FIGS. 2-4 show the structure for providing the fixed pivot at the end of the support arm 16. Specifically, a stud 30 is provided with a flange 32 having substantially parallel top and bottom faces 34, 36 and a peripheral surface 38 therebetween. The peripheral surface 38 includes opposite flat sides 40 for a purpose which will become apparent hereafter.
A rivet portion 44 projects from the bottom face 36, and includes a cylindrical neck or tenon 46 which extends through a matching cylindrical opening 48 in the track 12. A rivet head 50 (shown in phantom in FIG. 3) is suitably formed on the end of the neck 46 after assembly on the track 12 so that the flange bottom face 36 and the rivet head 50 engage opposite sides of the track 12 to frictionally secure the stud 30 against freely pivoting relative to the track 12.
A pivot portion 54 projects from the flange top face 34, and includes a cylindrical shaft 56 which extends through a matching cylindrical opening 58 in the support arm 16. The pivot portion shaft 56 is offset (i.e., eccentric) from the rivet portion neck 46 for a purpose which will become apparent hereafter. The pivot portion 54 is suitably secured to the support arm 16 to allow relatively free pivoting of the support arm 16.
In the preferred embodiment of the present invention, the support arm is releasably secured to the pivot portion 54 by a C-ring 62 received in an external peripheral groove 64 in the pivot portion 54, such as shown in Sandberg et al. U.S. Pat. No. Re. 32,846, the disclosure of which is hereby incorporated by reference. Specifically, the C-ring 62 is made of substantially incompressible spring-type material such as round spring music wire and extends through more than 180° in the groove. The C-ring 62 has inner and outer diameters selected to have a part in the peripheral groove 64 and a part extending radially beyond the pivot portion 54 periphery when the C-ring 62 is in a securing position (see FIG. 3). Further, the peripheral groove 64 has a depth which enables the C-ring 62 to deform by movement of its spaced-apart ends 66 (see FIG. 4) toward each other so that substantially all of the C-ring 62 may be positioned in the peripheral groove 64 in a release position (allowing the support arm 16 to pass over the C-ring 62, either for assembly or disassembly).
Such a releasable connection provides a number of advantages. For example, such hinges can quickly, easily, inexpensively, and reliably mount a window sash to a window frame by minimizing the time during which the heavy window sash must be support by the installer (the sash arm 14 and track 12 can be separately mounted and then quickly connected to mount the window). Of course, such hinges can also be easily maintained over the life of the window inasmuch as removal for cleaning (and/or replacement when damaged) can similarly be easily accomplished without requiring that the sash be support for long periods of time during replacement. Also, inasmuch as the track 12 is separable from the remainder of the hinge 10, should the arms or pivotal connections become damaged so as to require replacement, this can be accomplished without requiring replacement of the entire hinge 10.

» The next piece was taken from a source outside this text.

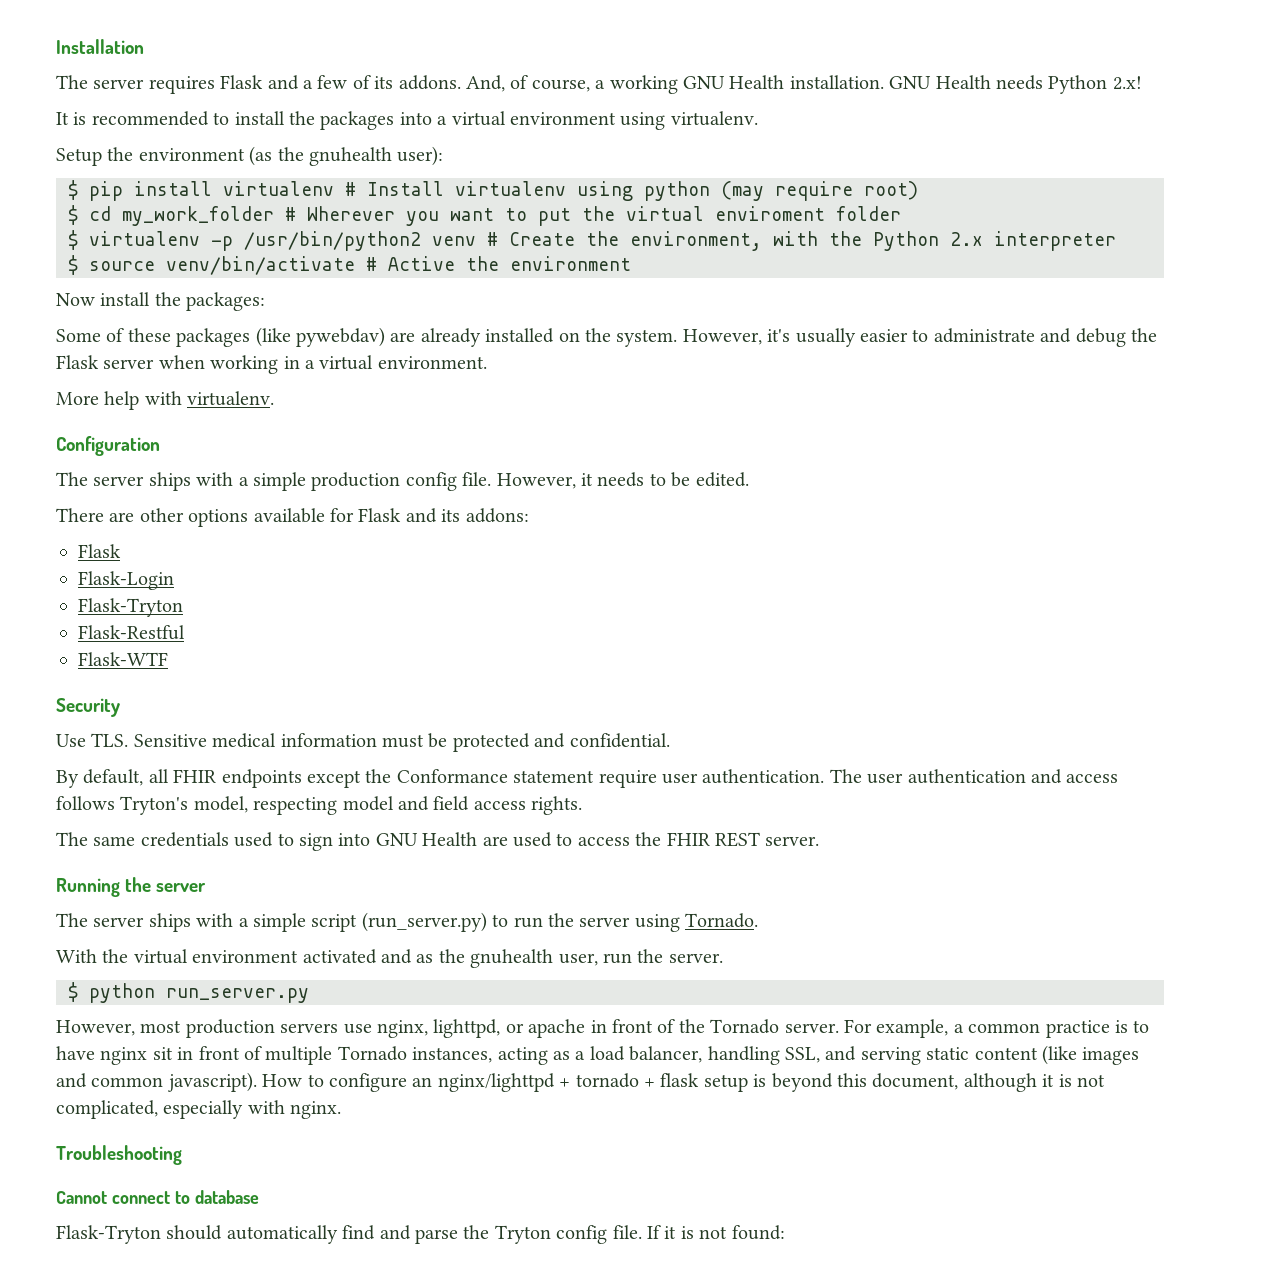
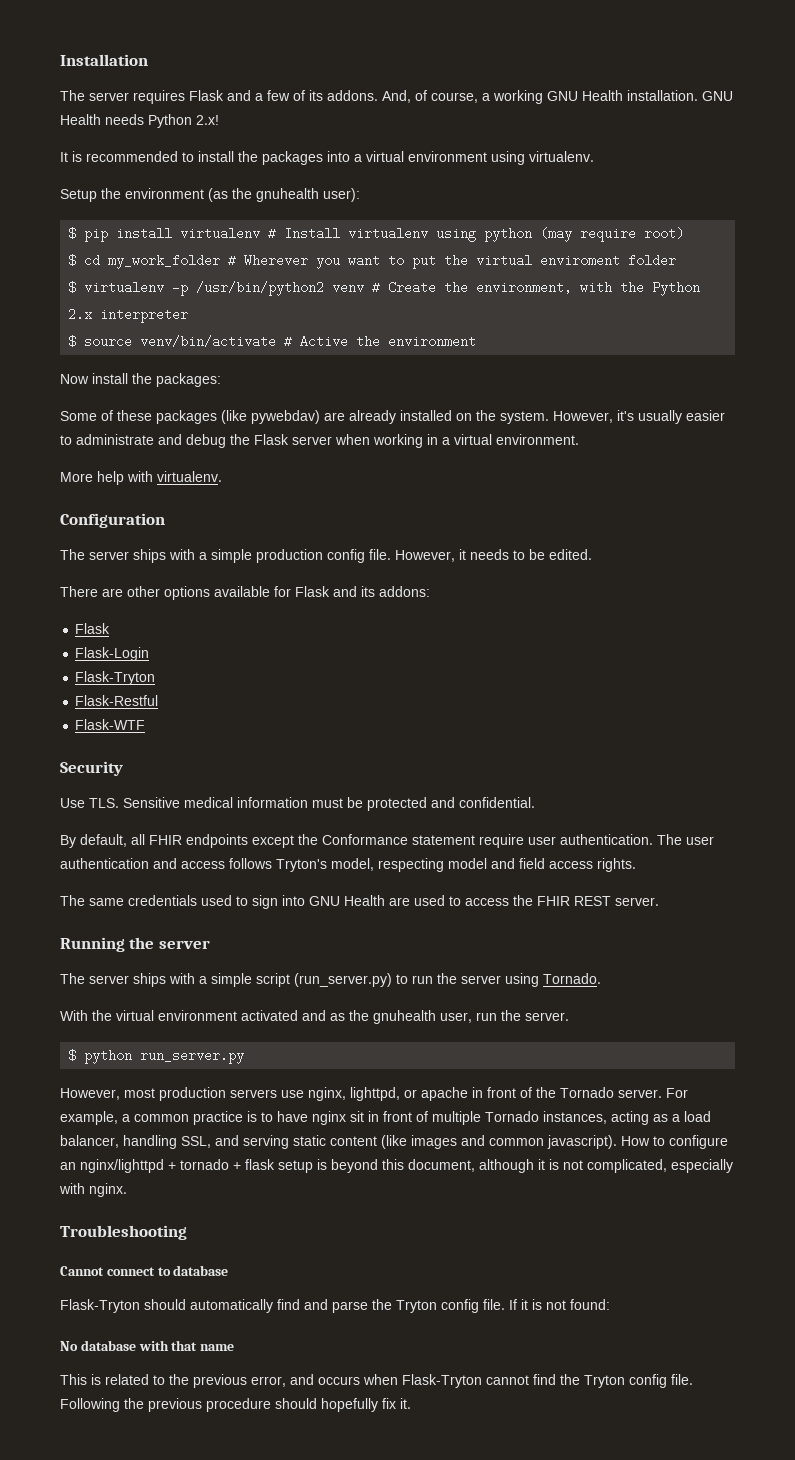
(785, 1232) none -> [60,1340,235,1351] [60,1374,693,1388] [60,1398,411,1412] // No database with that name // This is related to the previous error, and occurs when Flask-Tryton cannot find the Tryton config file. Following the previous procedure should hopefully fix it.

As will be apparent to a person of ordinary skill in this art once an understanding of the present invention is obtained, adjustment of the above described hinge 10 can be simply accomplished. That is, when sag is detected in the supported window sash (whether during initial installation or developing over time), it may be simply corrected by pivoting the stud 30 to effectively move the fixed pivot defied by the stud pivot portion 54 longitudinally along the track 12.
More specifically, by slipping a suitable tool (such as a wrench) between the track 12 and the support arm 16 so as to engage the flat sides 40 of the stud flange 32, a person can develop a sufficient moment arm to overcome the strong static friction forces holding the stud 30 against movement relative to the track 12, and thereby can turn the stud 30 about the axis of the rivet portion 44 to a new position. Once so pivoted, the static friction forces between the rivet head 50, flange bottom face 36, rivet neck 46, and track 12 will once again secure the stud 30 against movement relative to the track 12.
Further, due to the eccentricity of the pivot portion 54 (which defines the axis of pivot of the support arm 16) relative to the rivet portion 44 about which the stud 30 is turned, such operation shifts the pivot portion 54 through an infinite number of positions so as to adjust the support arm pivot axis longitudinally on the track 12 through a range which is twice as long as the eccentricity of the pivot portion 54. In short, this simple turning operation can be used to shift the support arm pivot axis as needed to correct for sag of the supported window sash.
It is thus apparent that hinges embodying the present invention can be easily and precisely installed. Further, such hinges will remain securely mounted so as to minimize undesirable shifting of the fixed pivot over the life of the window. Still further, such hinges may be easily adjusted over the life of the window to correct for such sash sag which might develop to ensure that a tight seal be provided when the window is closed and that the window be easily and smoothly operated at all times.
Still other aspects, objects, and advantages of the present invention can be obtained from a study of the specification, the drawings, and the appended claims.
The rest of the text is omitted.